The Taliban prime minister Saturday defended rules for women and girls in Afghanistan, insisting his government is practicing human rights as “ordained” by God and it cannot dare amend them.
The statement comes a day after the United Nations Human Rights Council passed a resolution urging the Taliban to reverse practices that curtail the fundamental rights of Afghan women, making them “invisible” in the society.
“People say the Islamic Emirate of Afghanistan (the government) does not care about human rights of men and women,” Hasan Akhund told a gathering in the capital, Kabul, in connection with the Muslim festival of Eid. He apparently referred to growing criticism of the harsh treatment women face under Taliban rule.
“There are two types of human rights - one that non-Muslims have devised for themselves and stand by them. And the rights set by almighty Allah for the humanity,” the Taliban prime minister asserted.
“How can the emirate not enforce them if our mission is to introduce an Islamic system in the country. They are also a part of the Islamic system and a divinely defined path (for Muslims).”
The radical insurgent-turned-ruling group regained control of Afghanistan last August as the United States and NATO partners withdrew their troops from the country after almost 20 years of war with the Taliban.
Since then, the male-only Taliban government has placed curbs on women’s clothes and movement in public and education, in breach of their earlier pledges they would respect rights of all Afghans.
Women are ordered to cover their faces in public and male family members of those who fail to do so could end up in jail. Most teenage girls have been barred from resuming secondary school education, making Afghanistan the only country in the world where girls are unable to attend secondary school.

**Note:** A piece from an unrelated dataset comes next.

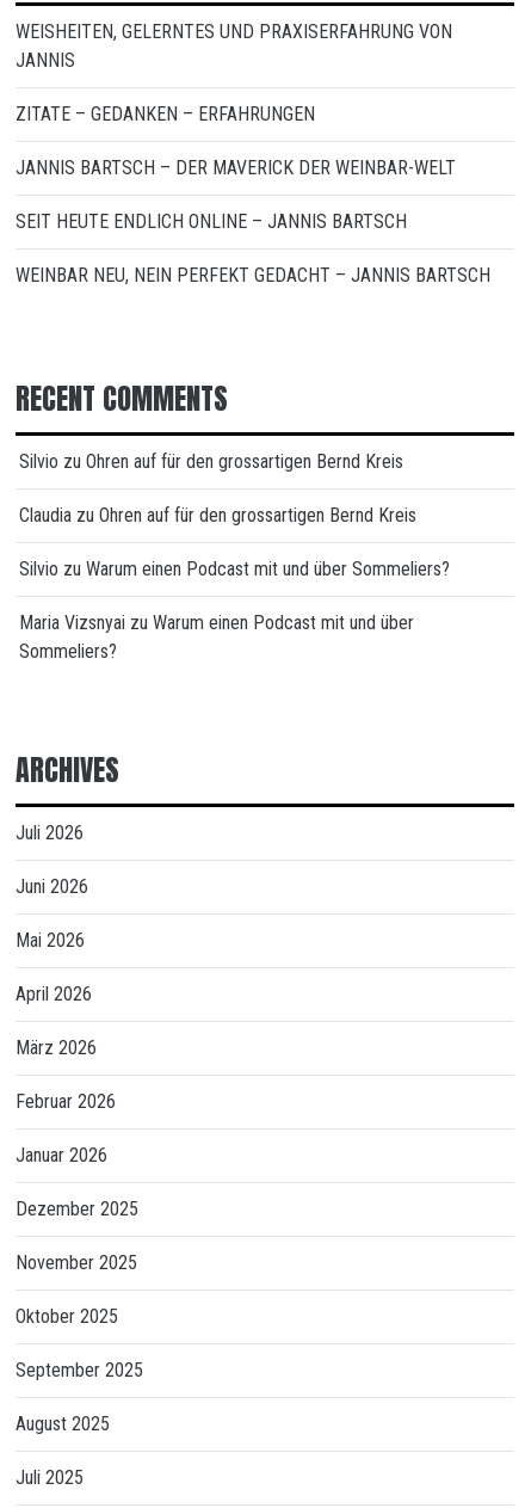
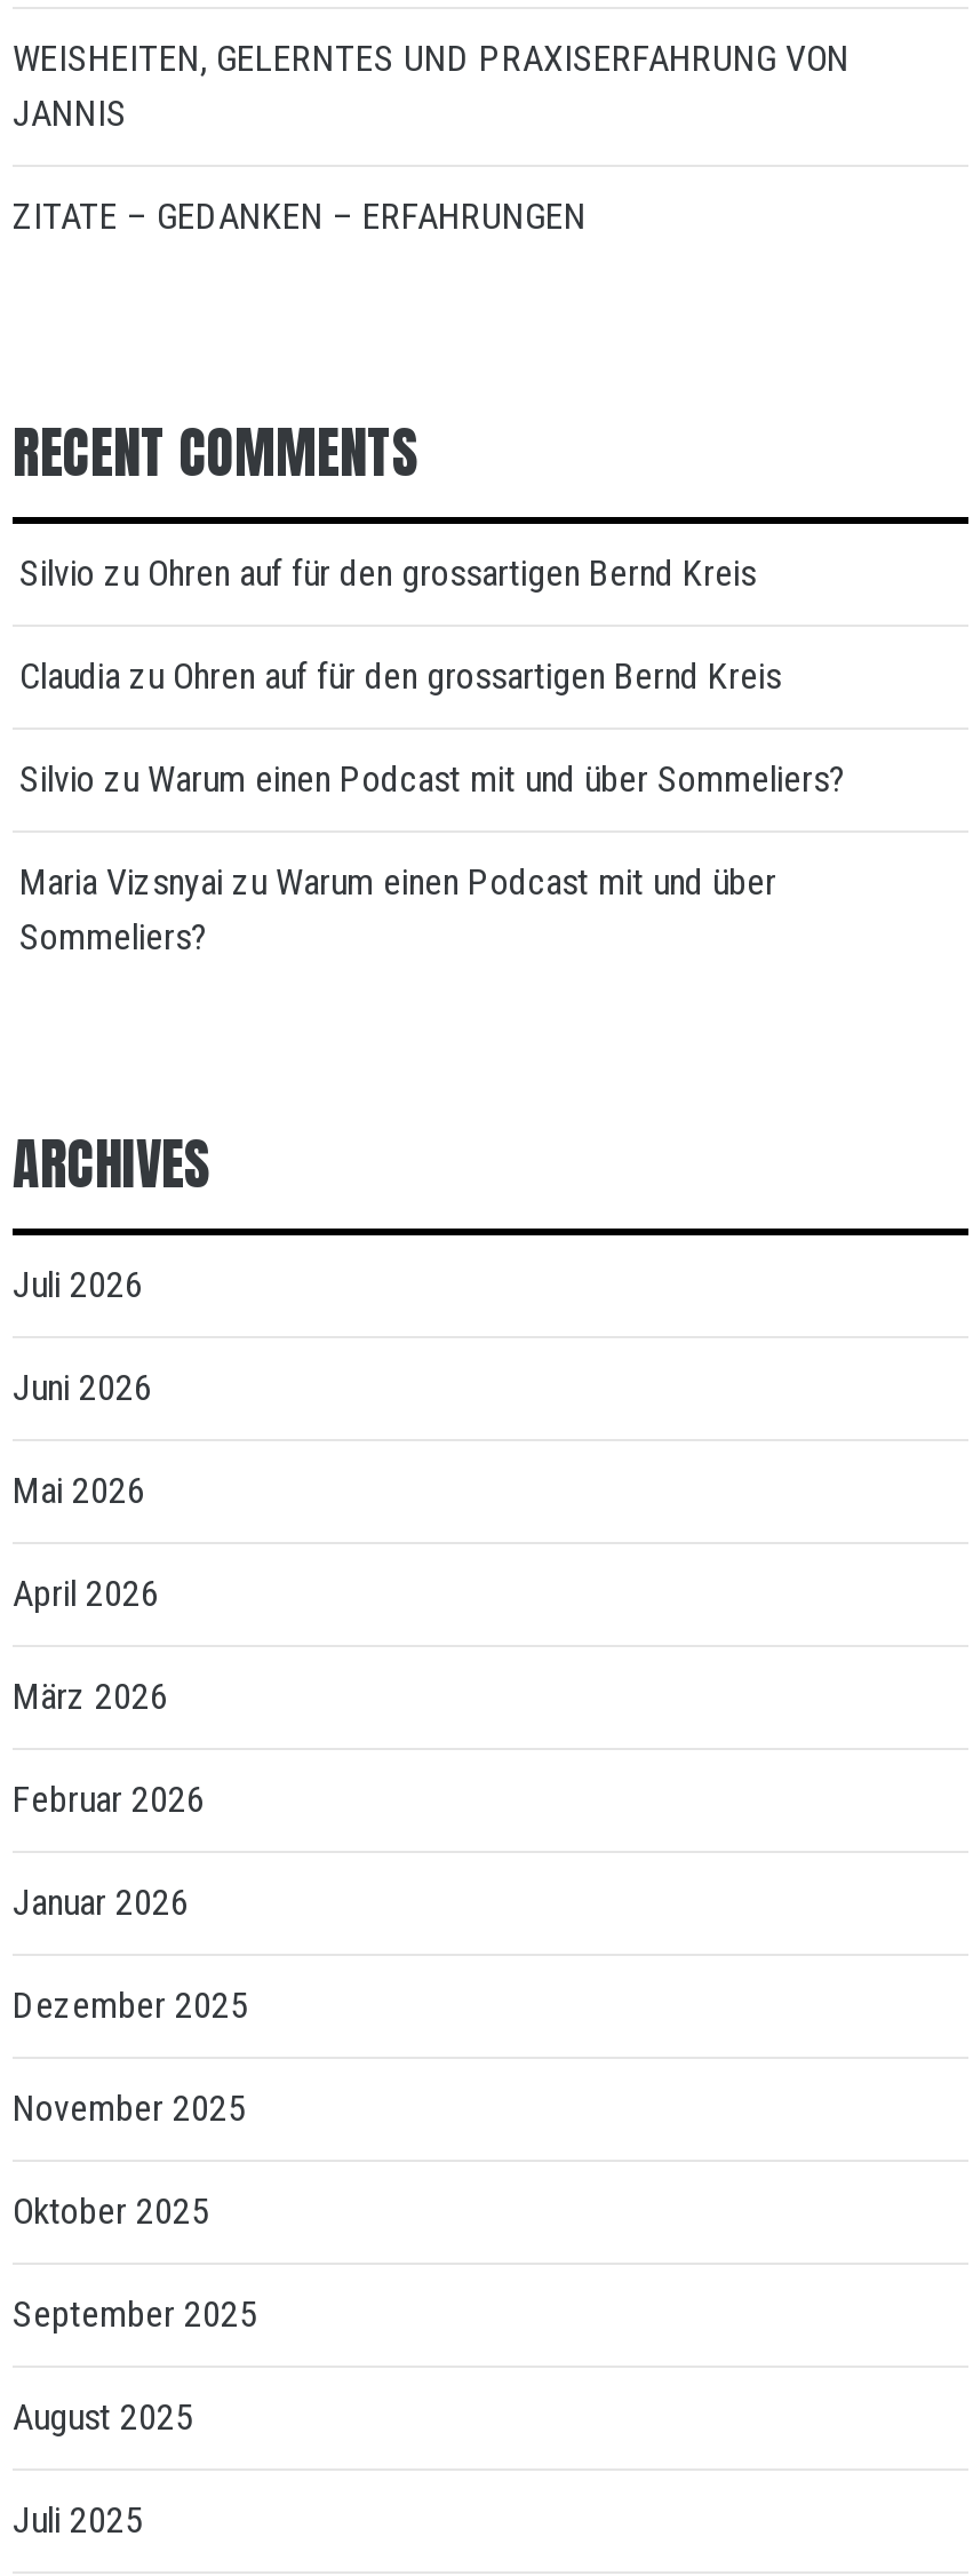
[16,157,490,287] JANNIS BARTSCH – DER MAVERICK DER WEINBAR-WELT | SEIT HEUTE ENDLICH ONLINE – JANNIS BARTSCH | WEINBAR NEU, NEIN PERFEKT GEDACHT – JANNIS BARTSCH -> none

On Friday, the U.N. human rights council adopted a resolution on the human rights situation in Afghanistan. The European Union brought the resolution and 50 countries from across all regions co-sponsored it.
“The actions of the Taliban directed against women and girls and the violation of their rights are highly worrying,” said Ambassador Lotte Knudsen, head of the EU delegation to the U.N. in Geneva.
The U.N. council’s decisions are not legally binding, but they do carry political weight and can lead to official investigations into allegations of rights abuses.
Last week, U.N. human rights chief Michelle Bachelet accused the Taliban of systematic oppression and of the exclusion of women and girls from public life in Afghanistan.
Bachelet told an urgent debate at the council on the status of Afghan women and girls that an increasing number of restrictions on movement and dress have plunged women into a deep depression. She noted that women and girls in Afghanistan “are experiencing the most significant and rapid rollback in enjoyment of their rights across the board in decades.”
The special rapporteur on the human rights situation in Afghanistan, Richard Bennett, while taking part in the debate, said that the degradation of women’s rights is central to the Taliban ideology. Under Taliban rule in the 1990s, he noted, there was a marked regression in women’s and girls’ rights.
“Therefore, it should come as no surprise that, despite public assurances from the Taliban that they would respect women’s and girls’ rights, they are re-instituting step by step the discrimination against women and girls characteristic of their previous term and which is unparalleled globally in its misogyny and oppression,” Bennett said.
Lisa Schlein contributed to this report from Geneva.